[Opening The data section]

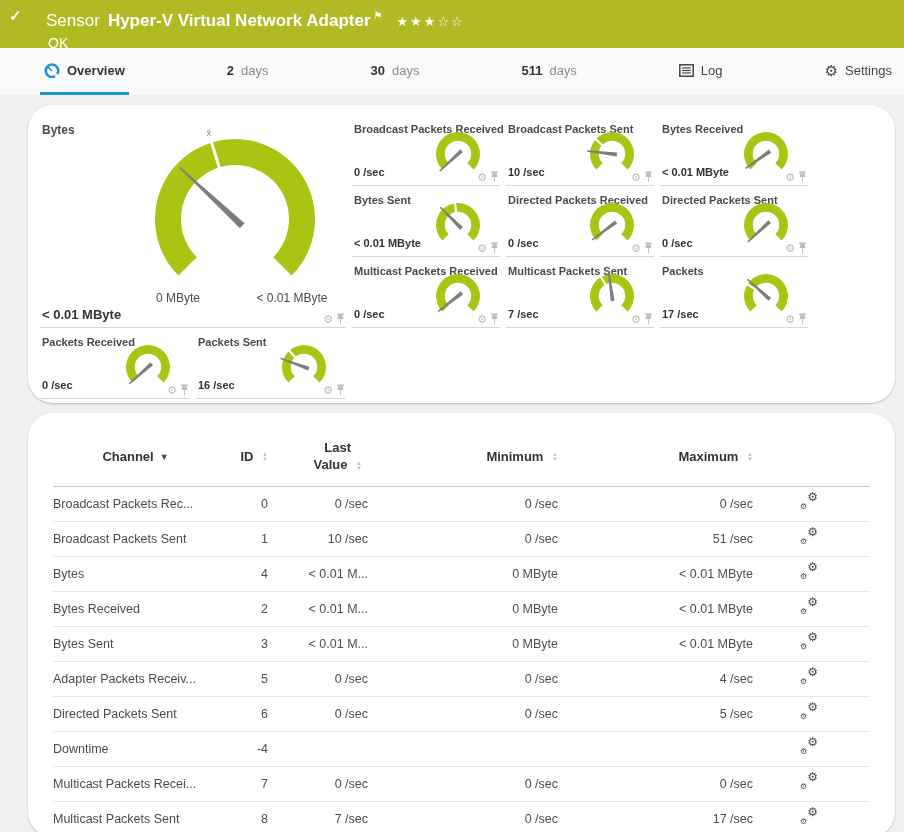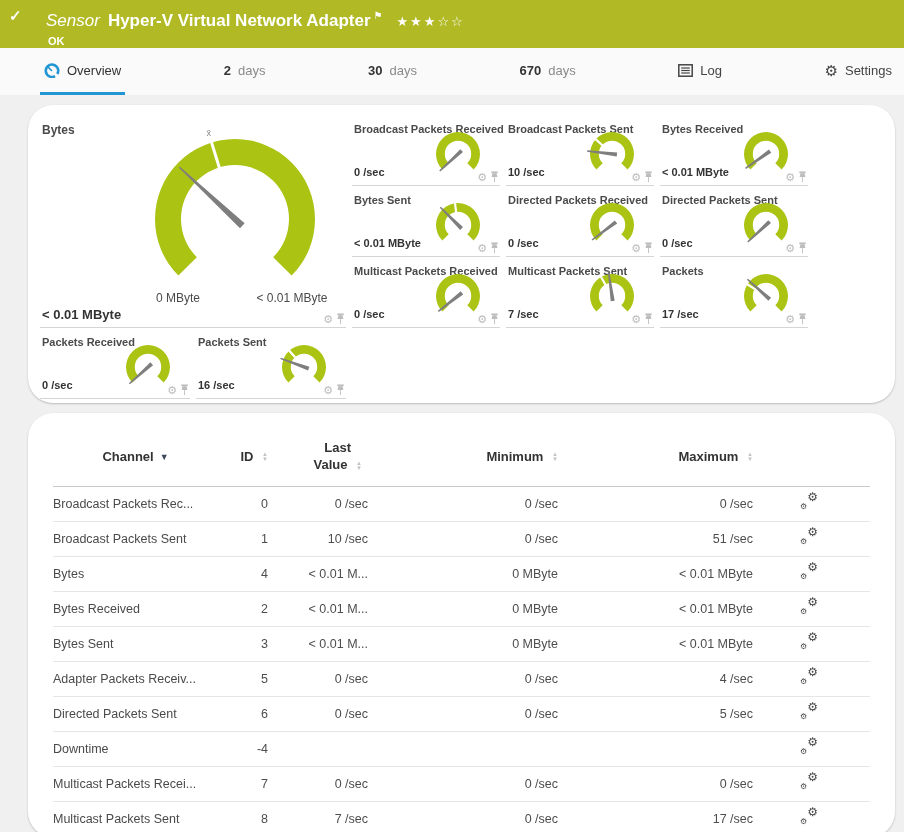--- a/index.html
+++ b/index.html
@@ -10,7 +10,7 @@
   .topbar { height:48px; background:#b1ba25; color:#fff; position:relative; }
   .topbar .check { position:absolute; left:9px; top:7px; font-size:15px; font-weight:bold; }
   .titlerow { padding:6px 0 0 46px; font-size:17px; line-height:19px; white-space:nowrap; }
-  .kind { font-style:italic; font-weight:400; margin-right:8px; }
+  .kind { font-weight:400; margin-right:8px; }
   .sname { font-weight:700; }
   .flag { font-size:10px; vertical-align:super; margin-left:3px; }
   .stars { font-size:13px; margin-left:14px; letter-spacing:2px; }

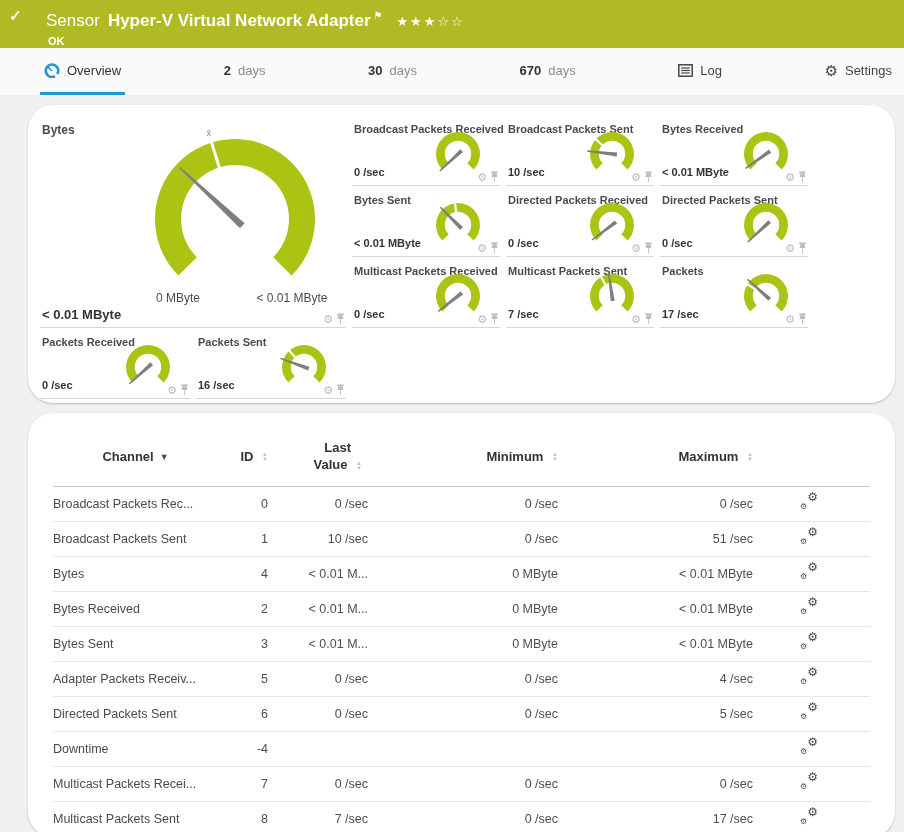--- a/index.html
+++ b/index.html
@@ -14,7 +14,7 @@
   .sname { font-weight:700; }
   .flag { font-size:10px; vertical-align:super; margin-left:3px; }
   .stars { font-size:13px; margin-left:14px; letter-spacing:2px; }
-  .statusrow { font-size:11px; font-weight:700; padding:4px 0 0 48px; }
+  .statusrow { font-size:14px; font-weight:400; padding:4px 0 0 48px; }
 
   
   .tabbar { height:47px; background:#fafafa; display:flex; justify-content:space-between;

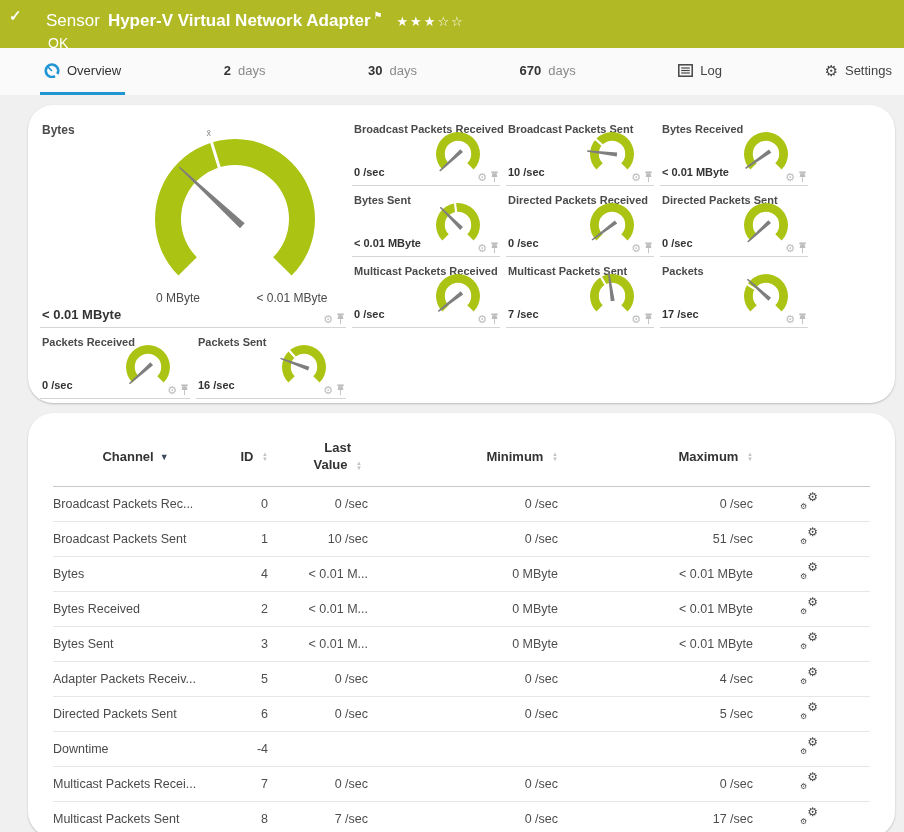--- a/index.html
+++ b/index.html
@@ -21,7 +21,7 @@
             align-items:stretch; padding:0 8px 0 40px; }
   .tab { display:flex; align-items:center; gap:7px; font-size:13px; color:#444;
          border-bottom:3px solid transparent; padding:0 4px; cursor:pointer; white-space:nowrap; }
-  .tab.active { border-bottom-color:#2196d3; font-weight:400; color:#333; }
+  .tab.active { border-bottom-color:#2196d3; font-weight:700; color:#333; }
   .tab .num { font-weight:700; color:#333; }
   .tab .word { color:#8a8a8a; }
   .tab .glyph { font-size:15px; color:#444; line-height:1; }

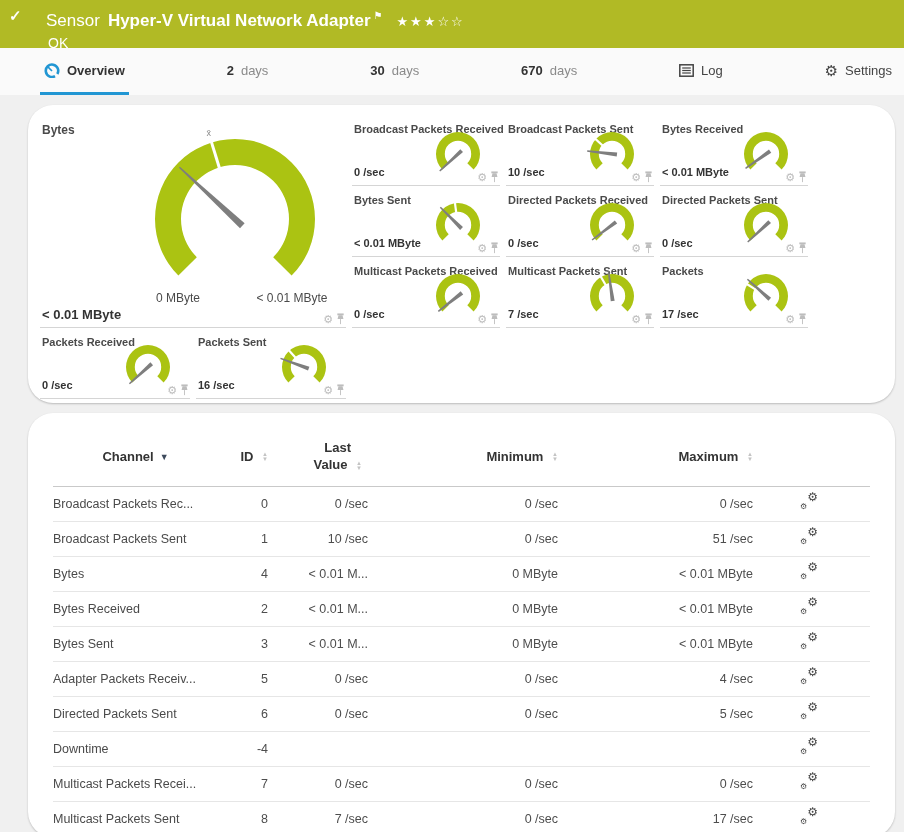--- a/index.html
+++ b/index.html
@@ -98,7 +98,7 @@
       <span class="word">days</span>
     </div>
     <div class="tab">
-      <span class="num">670</span>
+      <span class="num">511</span>
       <span class="word">days</span>
     </div>
     <div class="tab">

[Closing The data section]

Would you retype each line above exactly and skip every image?

_Your solution_
--- a/index.html
+++ b/index.html
@@ -10,7 +10,7 @@
   .topbar { height:48px; background:#b1ba25; color:#fff; position:relative; }
   .topbar .check { position:absolute; left:9px; top:7px; font-size:15px; font-weight:bold; }
   .titlerow { padding:6px 0 0 46px; font-size:17px; line-height:19px; white-space:nowrap; }
-  .kind { font-style:italic; font-weight:400; margin-right:8px; }
+  .kind { font-weight:400; margin-right:8px; }
   .sname { font-weight:700; }
   .flag { font-size:10px; vertical-align:super; margin-left:3px; }
   .stars { font-size:13px; margin-left:14px; letter-spacing:2px; }

--- a/index.html
+++ b/index.html
@@ -14,7 +14,7 @@
   .sname { font-weight:700; }
   .flag { font-size:10px; vertical-align:super; margin-left:3px; }
   .stars { font-size:13px; margin-left:14px; letter-spacing:2px; }
-  .statusrow { font-size:11px; font-weight:700; padding:4px 0 0 48px; }
+  .statusrow { font-size:14px; font-weight:400; padding:4px 0 0 48px; }
 
   
   .tabbar { height:47px; background:#fafafa; display:flex; justify-content:space-between;

--- a/index.html
+++ b/index.html
@@ -21,7 +21,7 @@
             align-items:stretch; padding:0 8px 0 40px; }
   .tab { display:flex; align-items:center; gap:7px; font-size:13px; color:#444;
          border-bottom:3px solid transparent; padding:0 4px; cursor:pointer; white-space:nowrap; }
-  .tab.active { border-bottom-color:#2196d3; font-weight:400; color:#333; }
+  .tab.active { border-bottom-color:#2196d3; font-weight:700; color:#333; }
   .tab .num { font-weight:700; color:#333; }
   .tab .word { color:#8a8a8a; }
   .tab .glyph { font-size:15px; color:#444; line-height:1; }

--- a/index.html
+++ b/index.html
@@ -98,7 +98,7 @@
       <span class="word">days</span>
     </div>
     <div class="tab">
-      <span class="num">670</span>
+      <span class="num">511</span>
       <span class="word">days</span>
     </div>
     <div class="tab">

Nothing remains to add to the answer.